> Task item
Filter out all lines without the word "margin" from the data below, please, and copy the rest.

> Input
•••

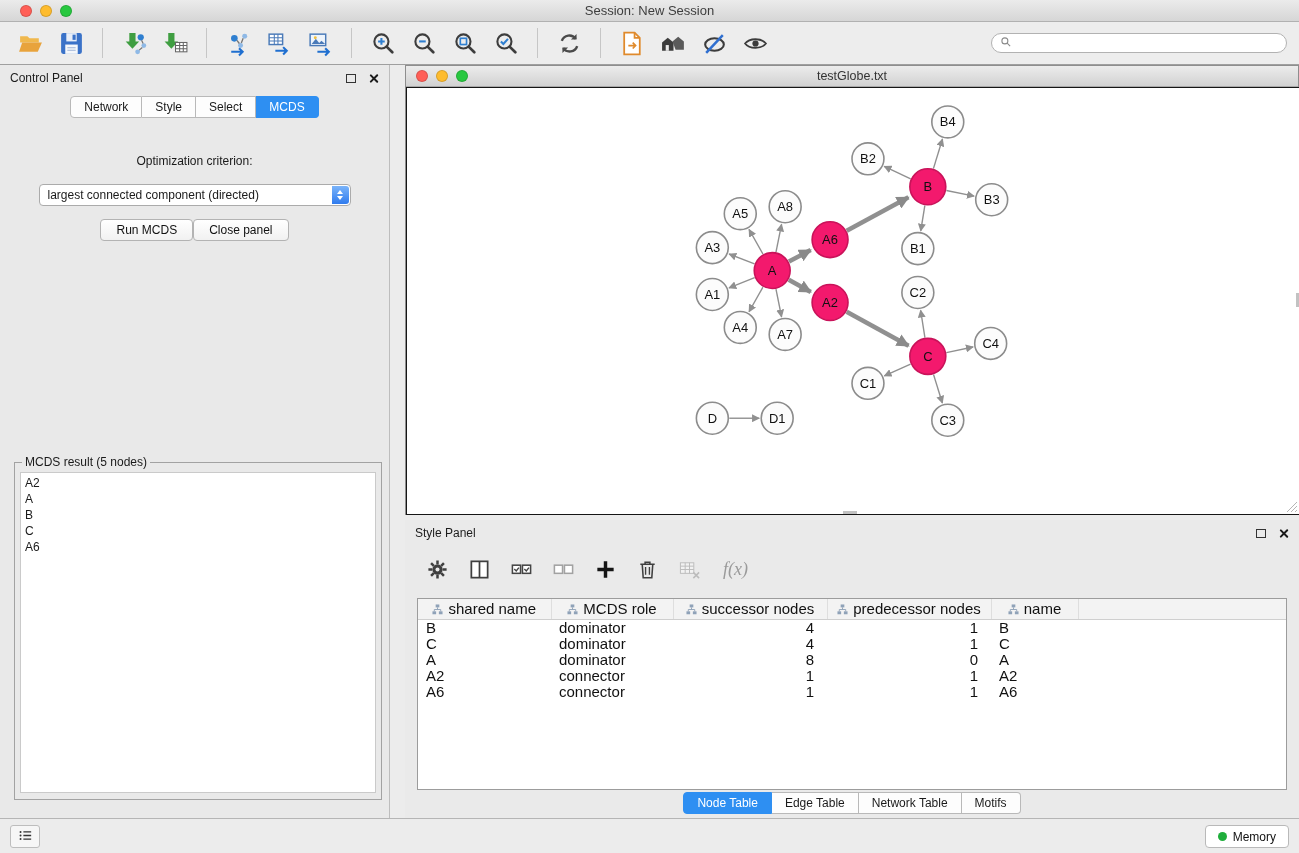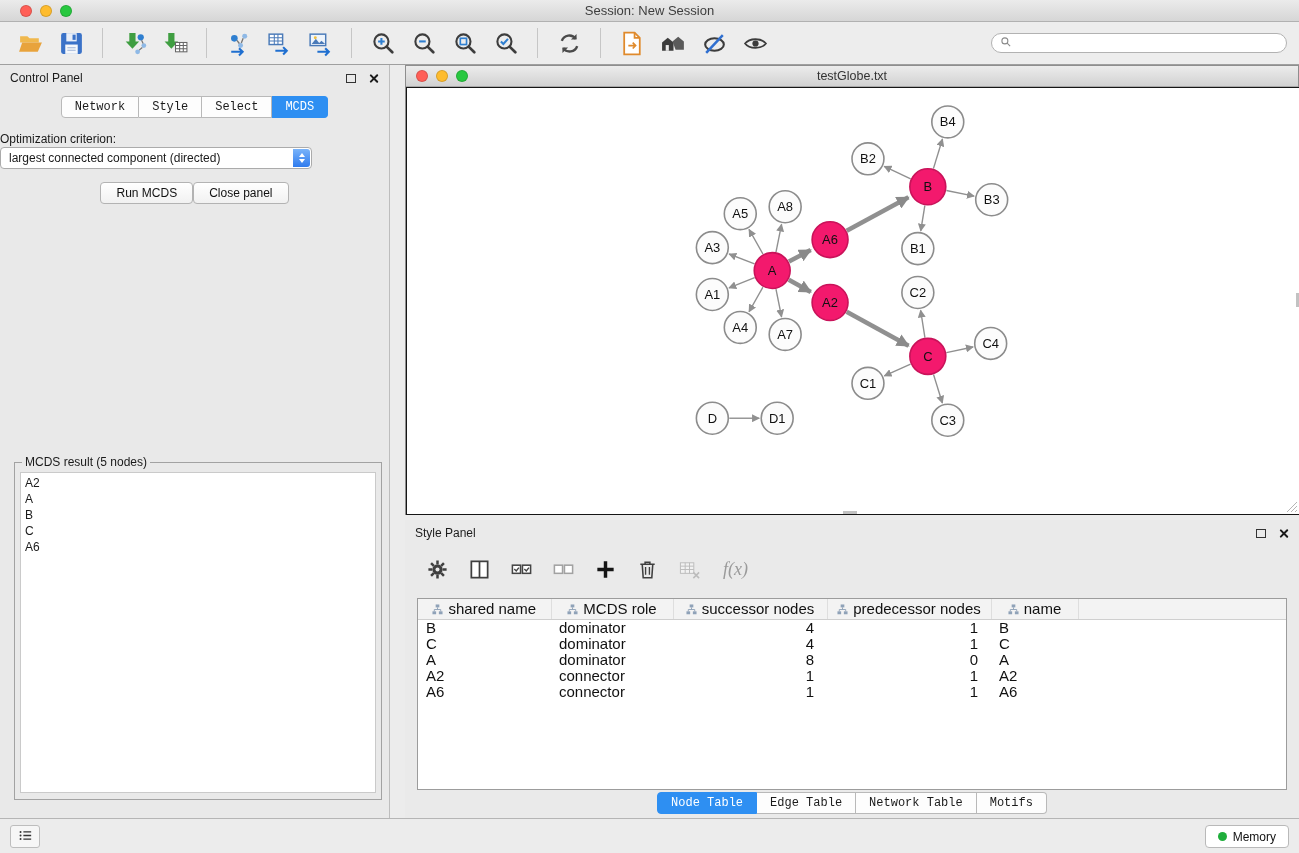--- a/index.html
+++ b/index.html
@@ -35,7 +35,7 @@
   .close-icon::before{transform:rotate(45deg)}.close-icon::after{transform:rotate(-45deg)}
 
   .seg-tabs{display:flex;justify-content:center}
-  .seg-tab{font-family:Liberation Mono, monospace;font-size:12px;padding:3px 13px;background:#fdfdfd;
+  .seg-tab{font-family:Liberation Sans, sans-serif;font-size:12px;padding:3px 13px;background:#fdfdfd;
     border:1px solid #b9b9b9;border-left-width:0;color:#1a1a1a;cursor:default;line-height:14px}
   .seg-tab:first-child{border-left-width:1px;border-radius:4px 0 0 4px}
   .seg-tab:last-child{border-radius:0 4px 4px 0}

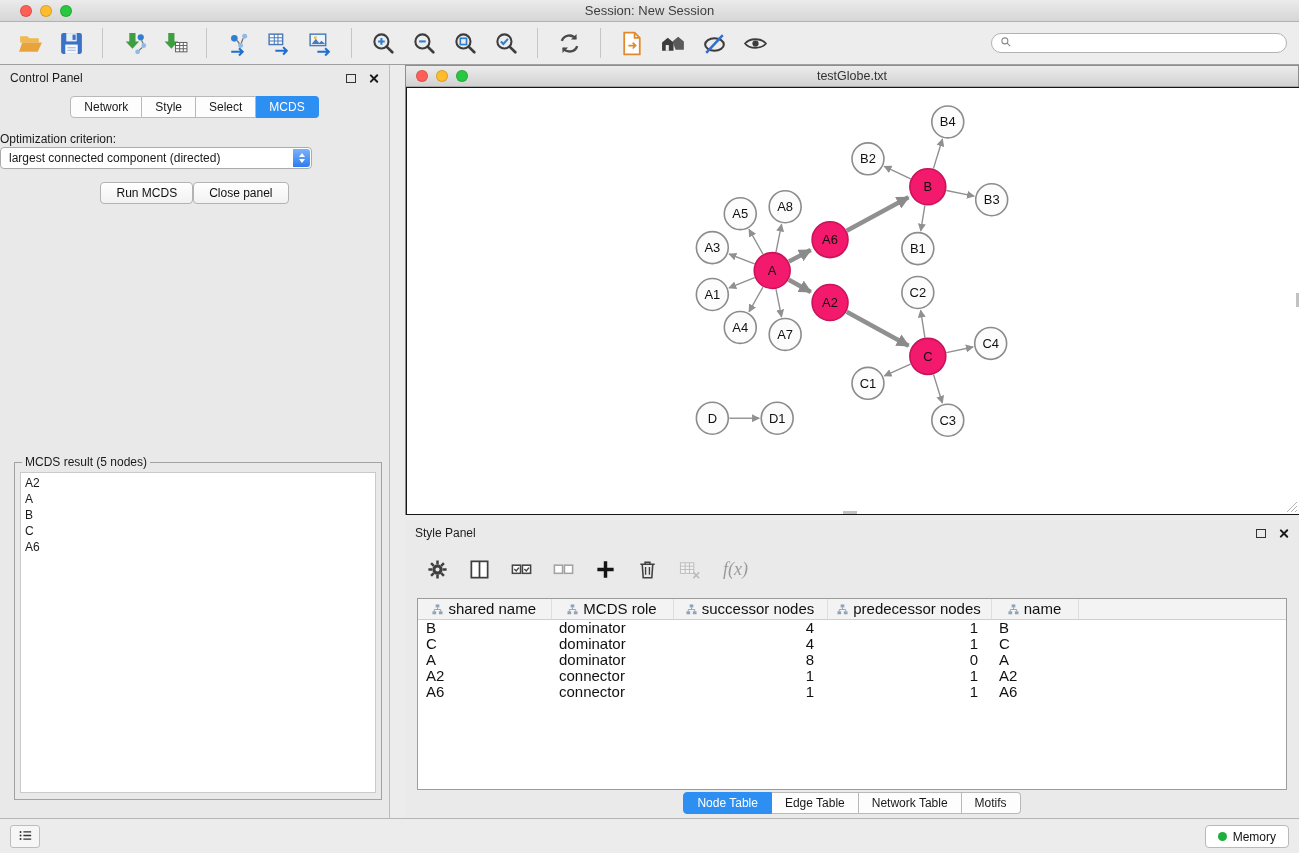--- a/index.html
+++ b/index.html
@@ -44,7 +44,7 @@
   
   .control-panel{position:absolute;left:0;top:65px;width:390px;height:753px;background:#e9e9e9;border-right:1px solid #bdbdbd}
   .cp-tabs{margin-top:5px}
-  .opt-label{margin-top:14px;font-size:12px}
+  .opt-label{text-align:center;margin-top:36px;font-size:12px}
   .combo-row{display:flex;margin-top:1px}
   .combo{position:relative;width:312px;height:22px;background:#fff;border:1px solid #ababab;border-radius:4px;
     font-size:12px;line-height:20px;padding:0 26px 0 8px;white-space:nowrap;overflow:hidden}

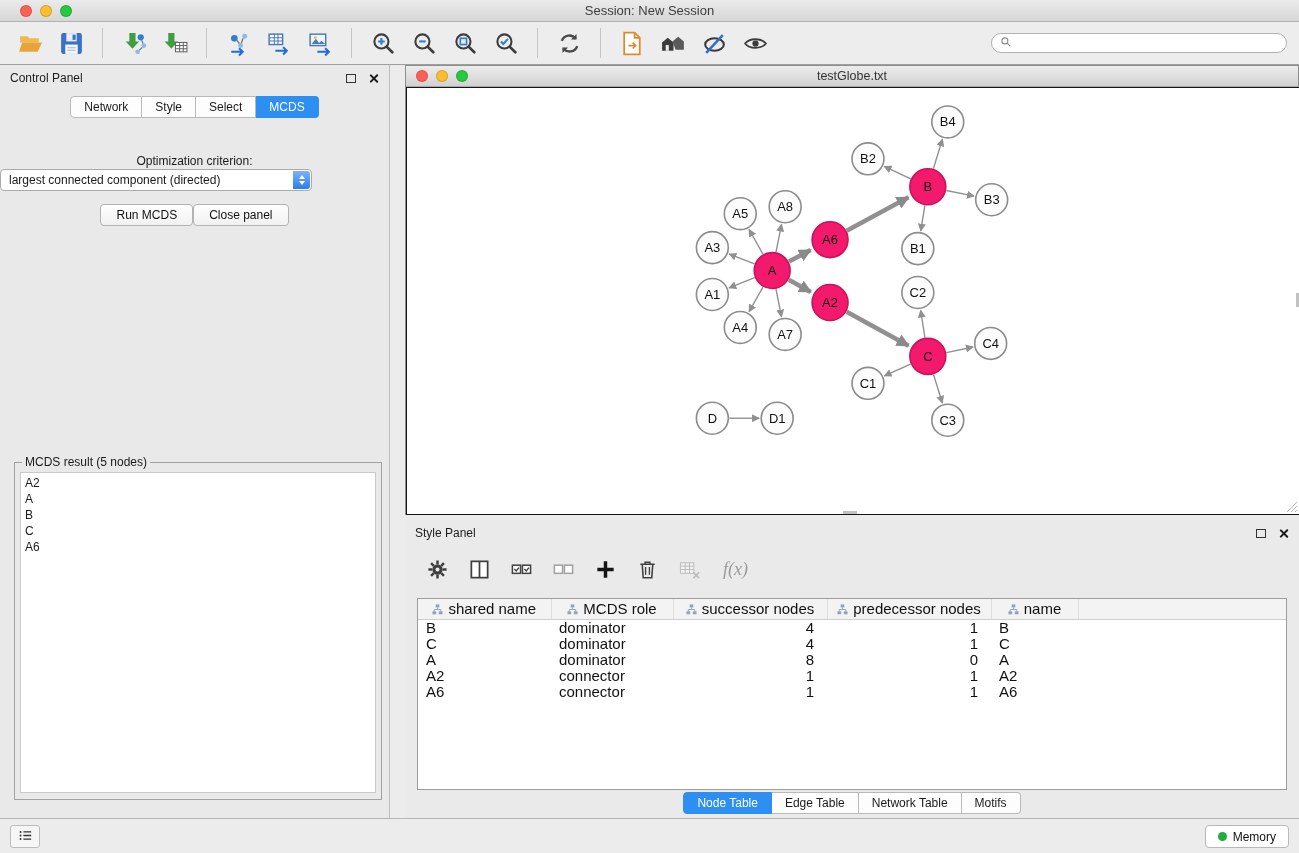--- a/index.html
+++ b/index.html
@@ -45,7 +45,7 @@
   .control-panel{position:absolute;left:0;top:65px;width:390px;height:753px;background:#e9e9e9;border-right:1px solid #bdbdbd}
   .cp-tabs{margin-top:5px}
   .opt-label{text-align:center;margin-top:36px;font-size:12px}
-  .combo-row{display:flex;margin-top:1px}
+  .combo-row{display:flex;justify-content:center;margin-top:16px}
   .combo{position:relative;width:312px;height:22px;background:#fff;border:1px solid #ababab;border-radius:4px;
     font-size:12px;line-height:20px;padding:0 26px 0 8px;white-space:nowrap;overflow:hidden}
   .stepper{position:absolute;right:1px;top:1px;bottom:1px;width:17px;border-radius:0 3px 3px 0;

•••

> Solution below
   .cp-tabs{margin-top:5px}
-  .opt-label{margin-top:14px;font-size:12px}
+  .opt-label{text-align:center;margin-top:36px;font-size:12px}
   .combo-row{display:flex;margin-top:1px}
   .cp-tabs{margin-top:5px}
   .opt-label{text-align:center;margin-top:36px;font-size:12px}
-  .combo-row{display:flex;margin-top:1px}
+  .combo-row{display:flex;justify-content:center;margin-top:16px}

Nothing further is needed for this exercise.